__INSTRUCTIONS FOR THE TASK__
Where the word "margin" shows up in the entries below, please copy the whole line.
DATA EXTRACTS section start
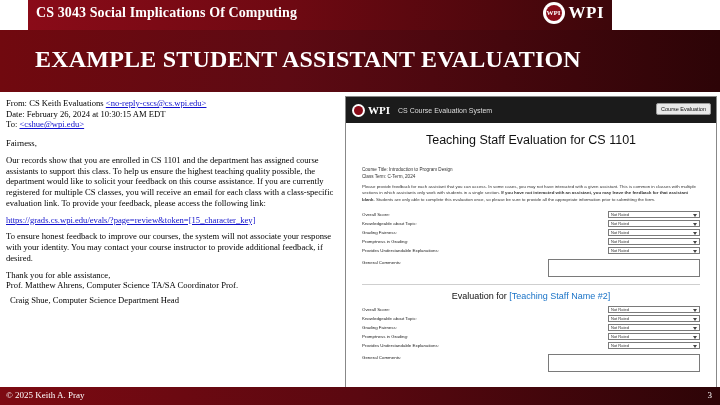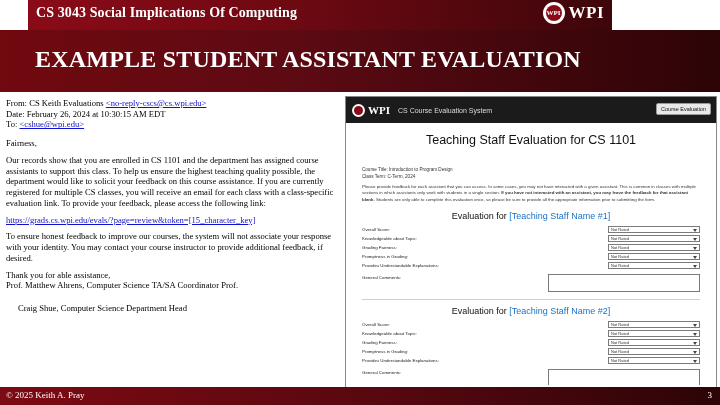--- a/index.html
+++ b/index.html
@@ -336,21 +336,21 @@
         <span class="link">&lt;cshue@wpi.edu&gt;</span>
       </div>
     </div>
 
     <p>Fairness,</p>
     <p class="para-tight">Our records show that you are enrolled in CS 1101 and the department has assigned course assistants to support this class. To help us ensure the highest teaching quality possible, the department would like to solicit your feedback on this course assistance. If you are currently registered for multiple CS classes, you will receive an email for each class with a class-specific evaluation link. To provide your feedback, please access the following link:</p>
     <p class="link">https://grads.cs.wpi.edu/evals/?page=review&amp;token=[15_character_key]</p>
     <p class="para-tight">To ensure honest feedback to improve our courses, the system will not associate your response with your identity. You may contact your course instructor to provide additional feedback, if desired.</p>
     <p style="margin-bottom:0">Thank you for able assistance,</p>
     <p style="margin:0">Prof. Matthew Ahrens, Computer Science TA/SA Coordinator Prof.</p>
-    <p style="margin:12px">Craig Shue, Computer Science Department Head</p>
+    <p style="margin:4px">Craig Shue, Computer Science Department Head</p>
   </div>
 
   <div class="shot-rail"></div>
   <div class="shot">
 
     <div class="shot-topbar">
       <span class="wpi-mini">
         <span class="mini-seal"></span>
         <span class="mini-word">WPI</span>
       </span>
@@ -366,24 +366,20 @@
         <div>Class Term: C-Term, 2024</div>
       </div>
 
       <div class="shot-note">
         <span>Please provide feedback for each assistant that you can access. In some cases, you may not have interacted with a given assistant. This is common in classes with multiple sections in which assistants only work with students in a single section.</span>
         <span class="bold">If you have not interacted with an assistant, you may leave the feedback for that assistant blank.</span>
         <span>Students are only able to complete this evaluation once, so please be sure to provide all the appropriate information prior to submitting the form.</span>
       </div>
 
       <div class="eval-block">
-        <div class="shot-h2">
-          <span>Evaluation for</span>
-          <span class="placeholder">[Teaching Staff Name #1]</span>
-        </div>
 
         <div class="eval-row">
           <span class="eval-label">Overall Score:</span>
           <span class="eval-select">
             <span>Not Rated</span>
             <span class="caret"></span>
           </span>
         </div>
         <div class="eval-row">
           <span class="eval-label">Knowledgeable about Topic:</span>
DATA EXTRACTS section end
DATA EXTRACTS section start
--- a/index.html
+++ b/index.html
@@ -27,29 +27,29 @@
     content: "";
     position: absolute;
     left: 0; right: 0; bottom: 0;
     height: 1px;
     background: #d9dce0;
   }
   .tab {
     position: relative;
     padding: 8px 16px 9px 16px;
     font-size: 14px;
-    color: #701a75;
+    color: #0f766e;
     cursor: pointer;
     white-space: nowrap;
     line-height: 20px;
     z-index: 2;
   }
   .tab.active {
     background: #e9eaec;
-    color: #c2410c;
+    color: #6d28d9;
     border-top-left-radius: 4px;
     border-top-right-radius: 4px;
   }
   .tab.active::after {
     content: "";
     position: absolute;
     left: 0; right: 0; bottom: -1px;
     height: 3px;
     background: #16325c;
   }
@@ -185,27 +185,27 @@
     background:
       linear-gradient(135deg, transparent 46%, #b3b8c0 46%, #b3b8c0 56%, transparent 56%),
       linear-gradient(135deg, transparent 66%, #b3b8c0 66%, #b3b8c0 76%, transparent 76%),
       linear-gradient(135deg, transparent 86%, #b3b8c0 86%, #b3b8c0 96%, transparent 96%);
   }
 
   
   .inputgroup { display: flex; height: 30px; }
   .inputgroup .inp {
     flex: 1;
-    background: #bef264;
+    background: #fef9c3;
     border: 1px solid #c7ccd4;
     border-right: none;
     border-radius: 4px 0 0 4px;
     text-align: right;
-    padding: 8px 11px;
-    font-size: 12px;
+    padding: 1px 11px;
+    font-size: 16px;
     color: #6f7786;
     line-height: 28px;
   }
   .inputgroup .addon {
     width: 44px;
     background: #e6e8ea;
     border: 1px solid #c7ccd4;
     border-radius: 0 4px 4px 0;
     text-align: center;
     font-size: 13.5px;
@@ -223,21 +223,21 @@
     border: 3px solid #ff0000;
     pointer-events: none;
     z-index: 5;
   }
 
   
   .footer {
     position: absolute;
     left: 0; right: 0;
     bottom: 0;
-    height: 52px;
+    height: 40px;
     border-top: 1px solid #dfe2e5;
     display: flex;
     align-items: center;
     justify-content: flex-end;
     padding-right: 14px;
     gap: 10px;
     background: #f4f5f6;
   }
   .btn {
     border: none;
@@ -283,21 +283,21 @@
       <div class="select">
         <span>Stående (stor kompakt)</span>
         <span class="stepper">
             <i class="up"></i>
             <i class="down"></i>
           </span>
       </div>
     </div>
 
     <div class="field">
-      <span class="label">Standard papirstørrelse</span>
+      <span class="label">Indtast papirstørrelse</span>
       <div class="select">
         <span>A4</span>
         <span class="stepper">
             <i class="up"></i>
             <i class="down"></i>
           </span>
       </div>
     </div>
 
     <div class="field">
DATA EXTRACTS section end
__EXPECTED ANSWER__
     <p style="margin-bottom:0">Thank you for able assistance,</p>
     <p style="margin:0">Prof. Matthew Ahrens, Computer Science TA/SA Coordinator Prof.</p>
-    <p style="margin:12px">Craig Shue, Computer Science Department Head</p>
+    <p style="margin:4px">Craig Shue, Computer Science Department Head</p>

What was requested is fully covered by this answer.